(User interface change data)
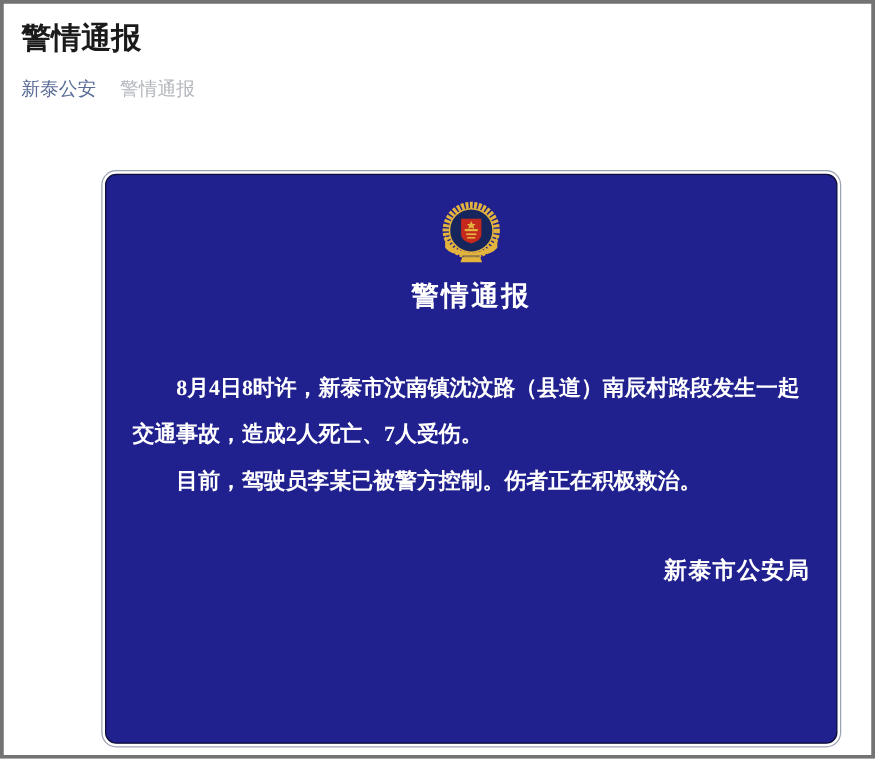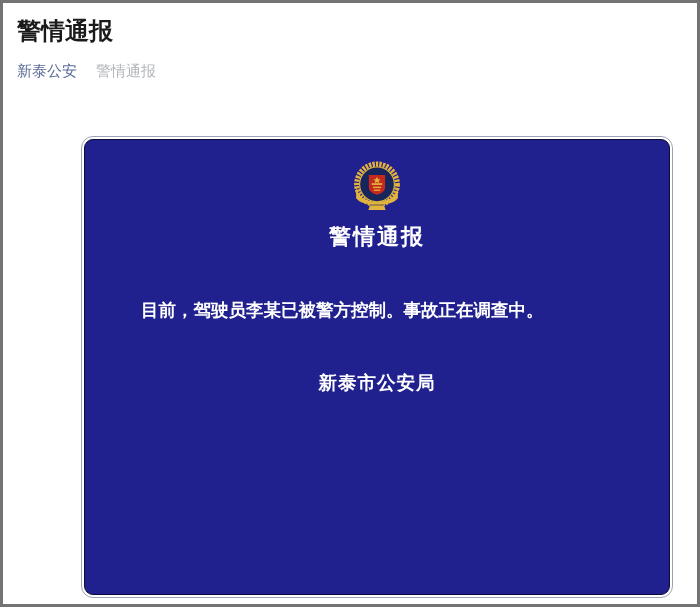--- a/index.html
+++ b/index.html
@@ -74,6 +74,7 @@
       <div class="notice-title">警情通报</div>
 
       <div class="notice-body">
+        <p>8月4日8时许，新泰市汶南镇沈汶路（县道）南辰村路段发生一起交通事故，造成2人死亡、7人受伤。</p>
         <p>目前，驾驶员李某已被警方控制。事故正在调查中。</p>
       </div>
 

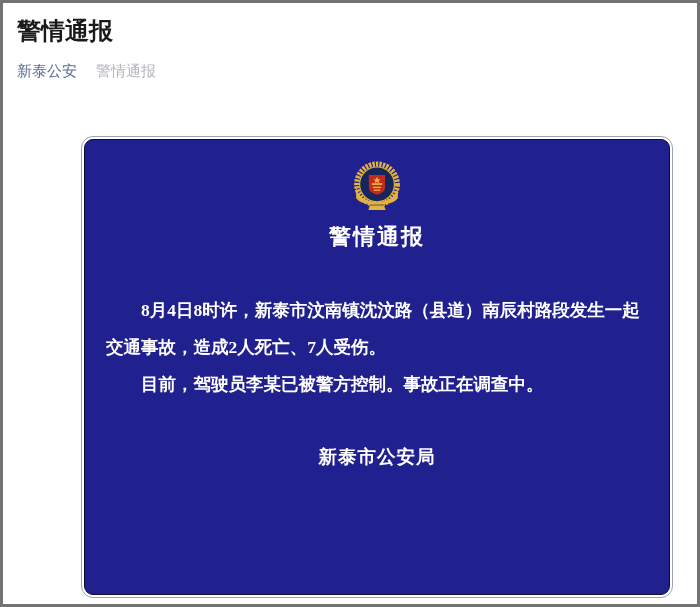--- a/index.html
+++ b/index.html
@@ -75,7 +75,7 @@
 
       <div class="notice-body">
         <p>8月4日8时许，新泰市汶南镇沈汶路（县道）南辰村路段发生一起交通事故，造成2人死亡、7人受伤。</p>
-        <p>目前，驾驶员李某已被警方控制。事故正在调查中。</p>
+        <p>目前，驾驶员李某已被警方控制。伤者正在积极救治。</p>
       </div>
 
       <div class="notice-sign">

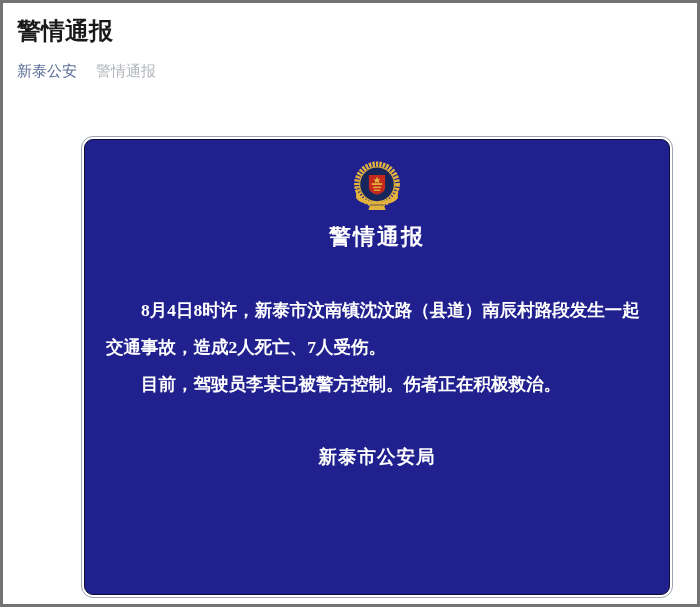--- a/index.html
+++ b/index.html
@@ -35,7 +35,7 @@
   }
   .notice-body{margin-top:42px;font-size:17.5px;line-height:37px;text-align:left;}
   .notice-body p{margin:0;text-indent:2em;}
-  .notice-sign{margin-top:38px;text-align:center;font-size:18.5px;line-height:33px;letter-spacing:1px;}
+  .notice-sign{margin-top:38px;text-align:right;font-size:18.5px;line-height:33px;letter-spacing:1px;}
 </style>
 </head>
 <body>

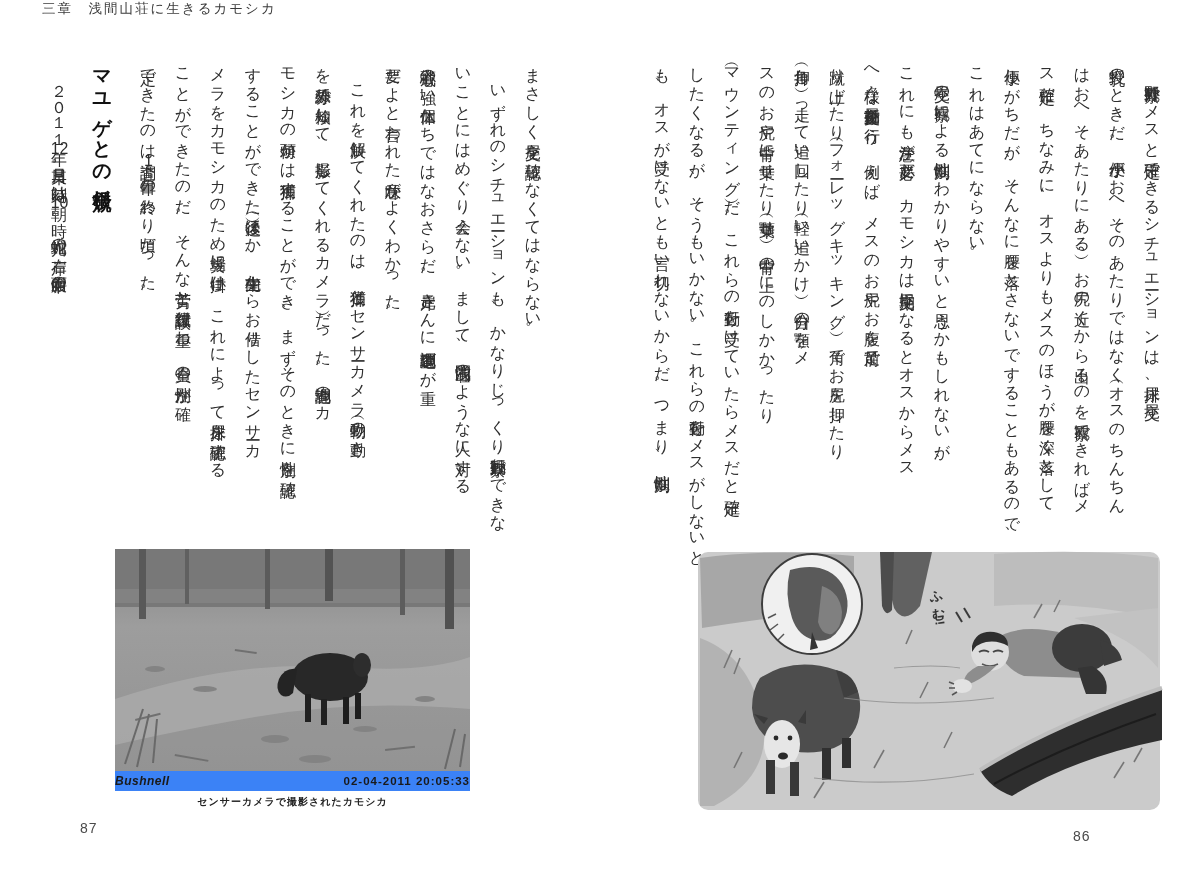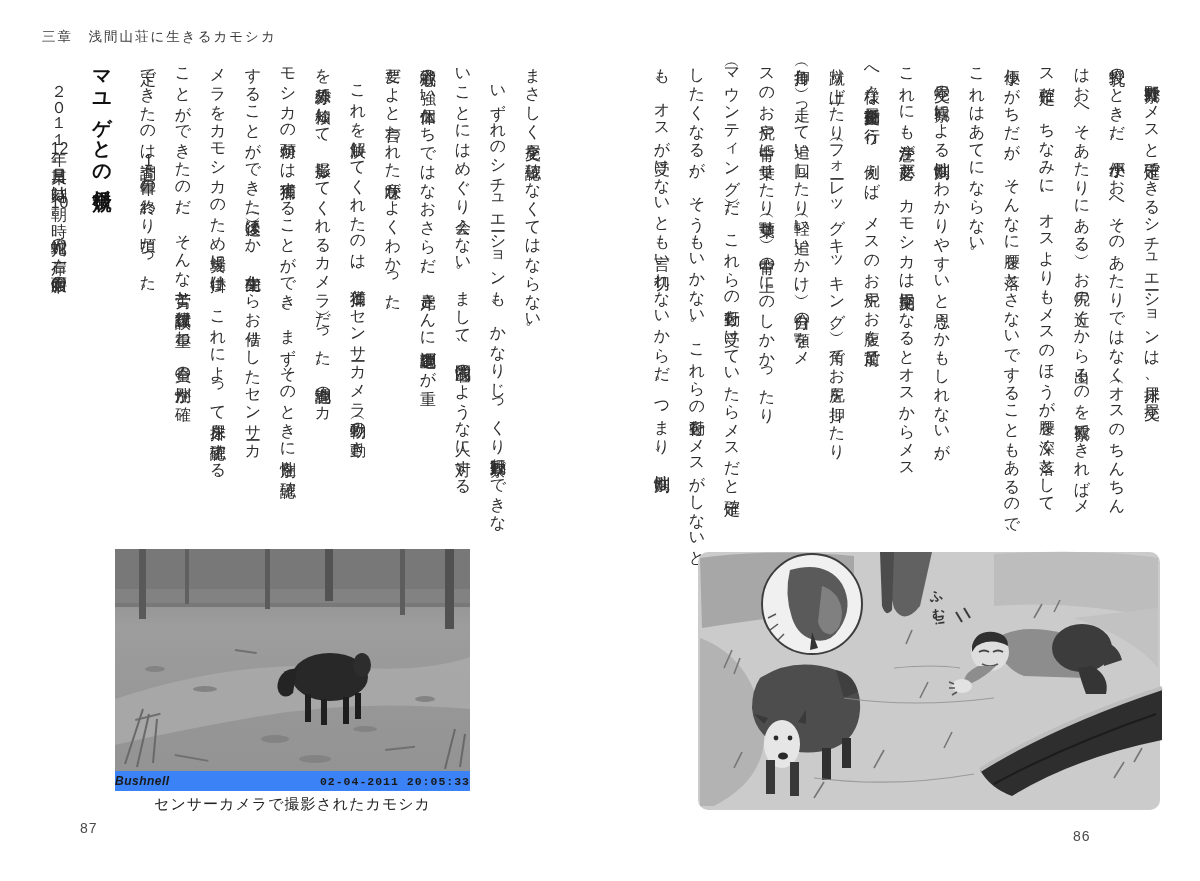--- a/index.html
+++ b/index.html
@@ -10,7 +10,7 @@
   }
   
   .chapter-header{
-    position:absolute;left:42px;top:28px;font-size:13.5px;letter-spacing:2px;color:#3a3a3a;text-align:center;
+    position:absolute;left:42px;top:0;font-size:13.5px;letter-spacing:2px;color:#3a3a3a;text-align:center;
   }
   
   .vsection{

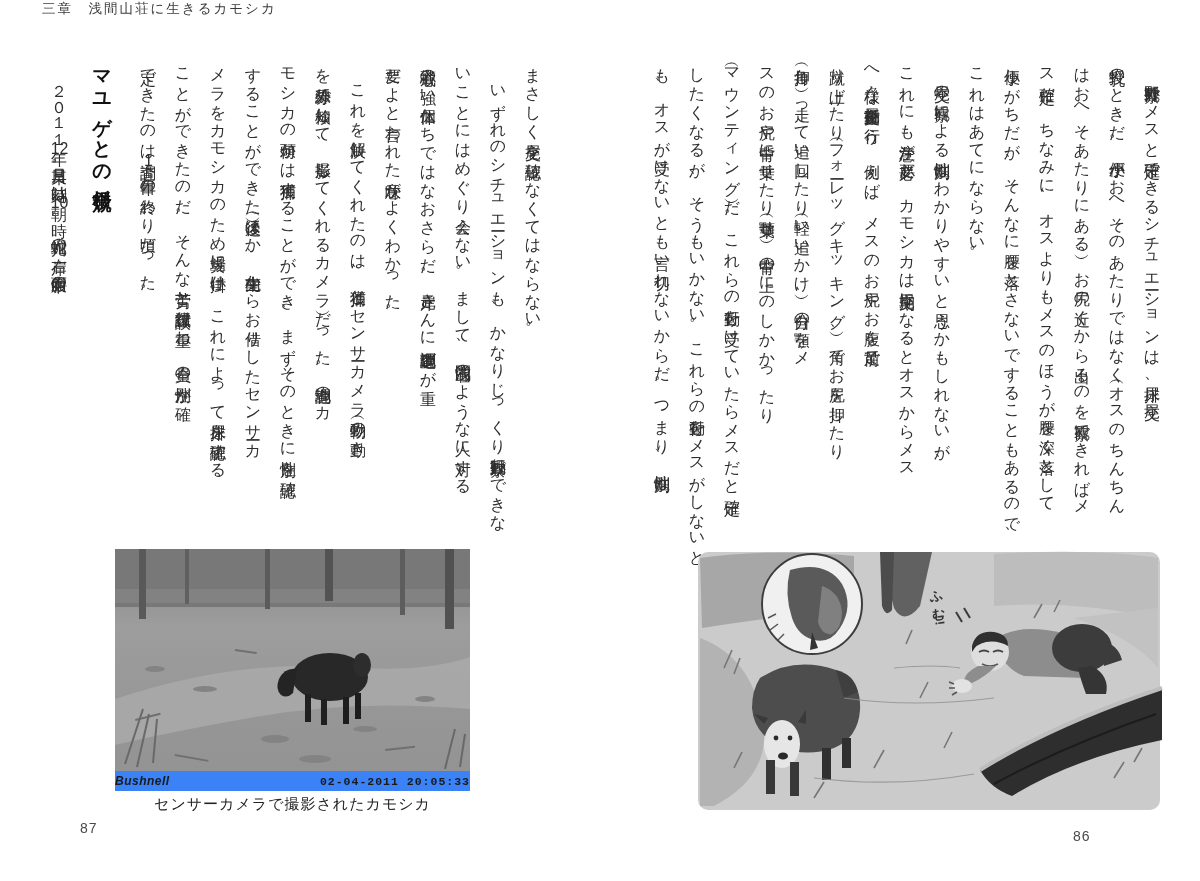--- a/index.html
+++ b/index.html
@@ -43,7 +43,7 @@
   }
   .stamp-time{
     font-size:11.5px;font-weight:bold;color:#1a1a1a;letter-spacing:1px;
-    font-family:Liberation Mono, monospace;
+    font-family:Liberation Sans, sans-serif;
   }
   .photo-caption{
     position:absolute;left:115px;top:795px;width:355px;text-align:center;

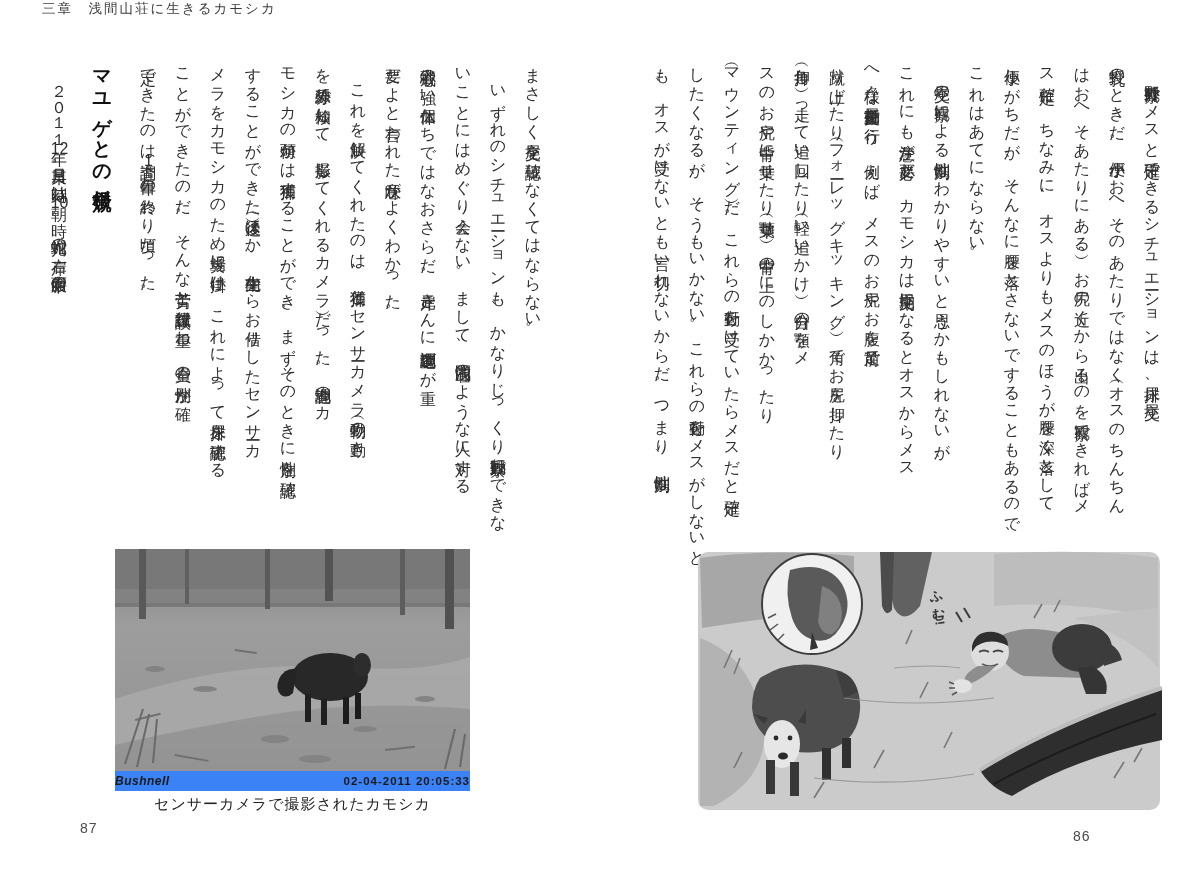--- a/index.html
+++ b/index.html
@@ -47,7 +47,7 @@
   }
   .photo-caption{
     position:absolute;left:115px;top:795px;width:355px;text-align:center;
-    font-size:15px;font-weight:normal;letter-spacing:1px;color:#222;
+    font-size:10px;font-weight:bold;letter-spacing:1px;color:#222;
   }
   
   .illus-figure{position:absolute;left:694px;top:548px;width:470px;height:268px;margin:0;}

▶ **Task statement**:
Return every line holding the word "center" from the records.

▶ **Reply**:
-  .notice-sign{margin-top:38px;text-align:center;font-size:18.5px;line-height:33px;letter-spacing:1px;}
-    position:absolute;left:42px;top:28px;font-size:13.5px;letter-spacing:2px;color:#3a3a3a;text-align:center;
+    position:absolute;left:42px;top:0;font-size:13.5px;letter-spacing:2px;color:#3a3a3a;text-align:center;
     position:absolute;left:115px;top:795px;width:355px;text-align:center;
     position:absolute;left:115px;top:795px;width:355px;text-align:center;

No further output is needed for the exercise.